In 2015, she opened about that she suffered from depression for many years.

==Career==
In 1997, she was selected to the North West Youth Choir and made a tour in Europe in July. During this tour, she was able to perform in five countries, participated in competitions as well as choir festivals. In 2000, she got the opportunity to perform a lead role in an Industrial play at the Market Theatre. In 2001, she joined with the cast of the SABC2 soap opera 7de Laan. In the soapie, she played the role as "Alyce Morapedi" until 2004. In 2005, she moved to New York and studied drama further after enrolled with the New York Film Academy.
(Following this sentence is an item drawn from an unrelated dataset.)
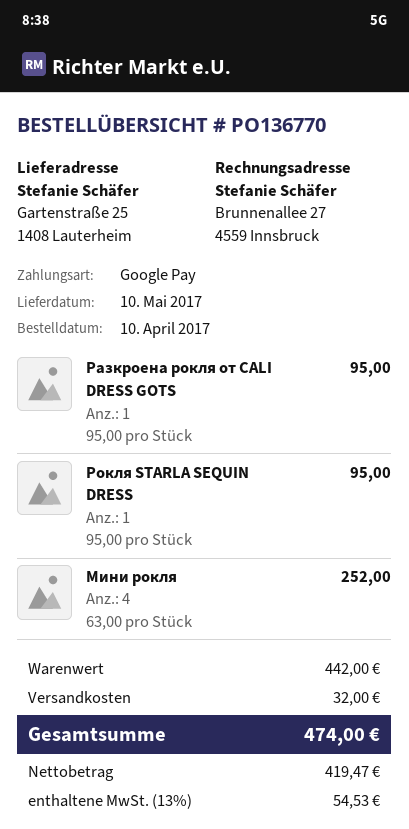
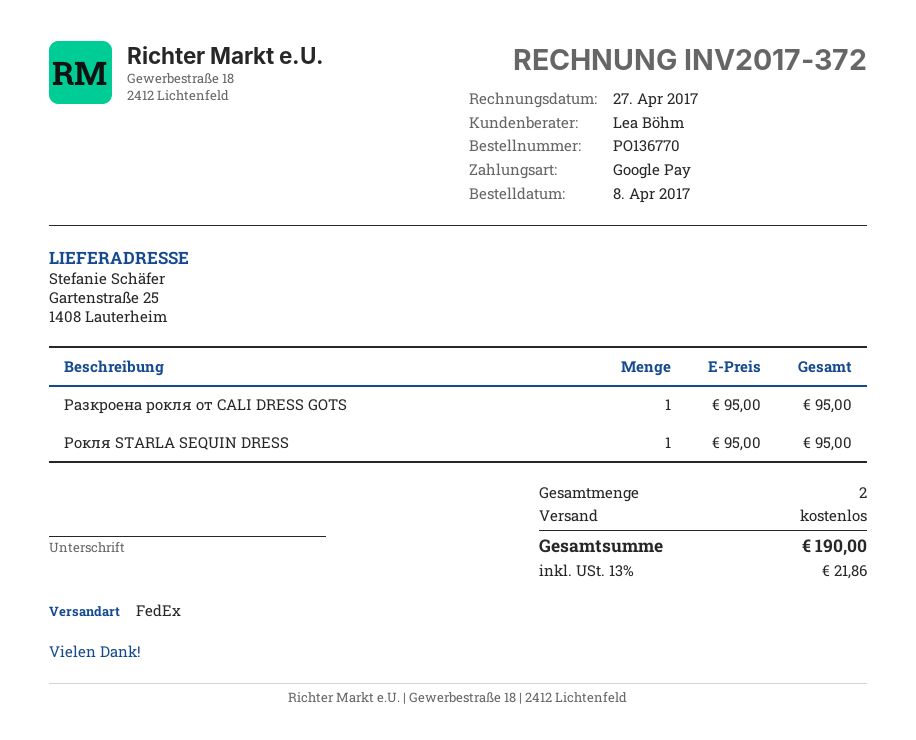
order date: 2017-04-10 -> 2017-04-08
Мини рокля: 4 x 63.00 = 252.00 -> none
shipping: 32.00 -> 0.00
tax: 13% = 54.53 -> 13% = 21.86
total: 474.00 -> 190.00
However, she could not complete the course.

After return to South Africa in December 2005, Vuyelwa joined with a musical play Drumstruck performed off-Broadway. Then in 2006, she made backing vocals for musician Wyclef Jean for the remix of the 2006 FIFA World Cup theme song along with Shakira. After two years, she joined again with the soapie 7de Laan in November 2006. In the meantime, she got the lead role of "Pabi" of the SABC1 youth drama Soul Buddyz season three. Then she made a guest appearance on the SABC2 music game show Noot vir Noot. At that time, she was invited to host the SABC2 lifestyle magazine series Pasella.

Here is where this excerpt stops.